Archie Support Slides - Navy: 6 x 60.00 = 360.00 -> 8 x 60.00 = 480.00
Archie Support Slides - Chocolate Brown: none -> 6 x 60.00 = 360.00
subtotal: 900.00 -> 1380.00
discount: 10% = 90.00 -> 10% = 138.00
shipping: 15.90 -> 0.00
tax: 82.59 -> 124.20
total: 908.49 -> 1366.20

########################################

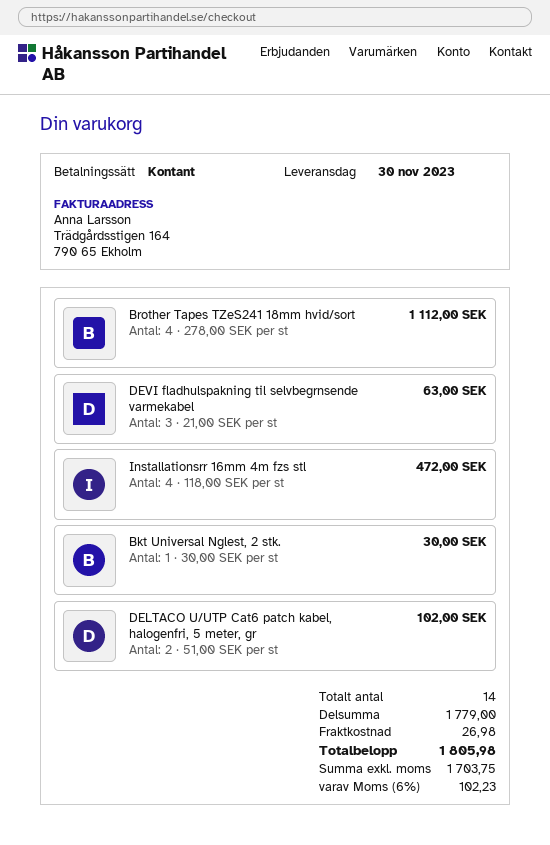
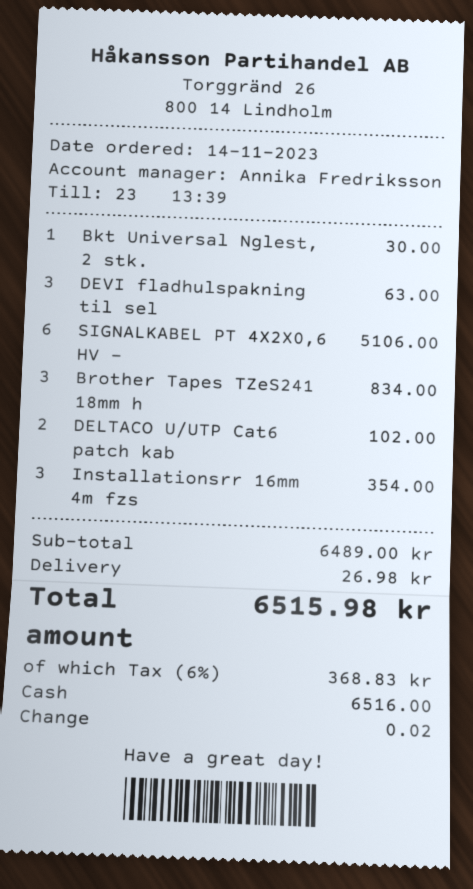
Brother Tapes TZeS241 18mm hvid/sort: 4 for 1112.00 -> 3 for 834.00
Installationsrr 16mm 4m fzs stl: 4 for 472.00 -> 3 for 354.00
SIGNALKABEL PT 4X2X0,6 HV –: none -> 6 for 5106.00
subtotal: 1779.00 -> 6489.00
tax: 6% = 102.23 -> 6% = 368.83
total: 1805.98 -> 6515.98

########################################

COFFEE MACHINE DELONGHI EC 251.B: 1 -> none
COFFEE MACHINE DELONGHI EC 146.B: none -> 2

########################################

[Work to be completed] Copy the entries above exactly, but only from the line holding "discount: 10% = 90.00 -> 10% = 138.00" through the line holding "total: 908.49 -> 1366.20", both included.

[Solved problem]
discount: 10% = 90.00 -> 10% = 138.00
shipping: 15.90 -> 0.00
tax: 82.59 -> 124.20
total: 908.49 -> 1366.20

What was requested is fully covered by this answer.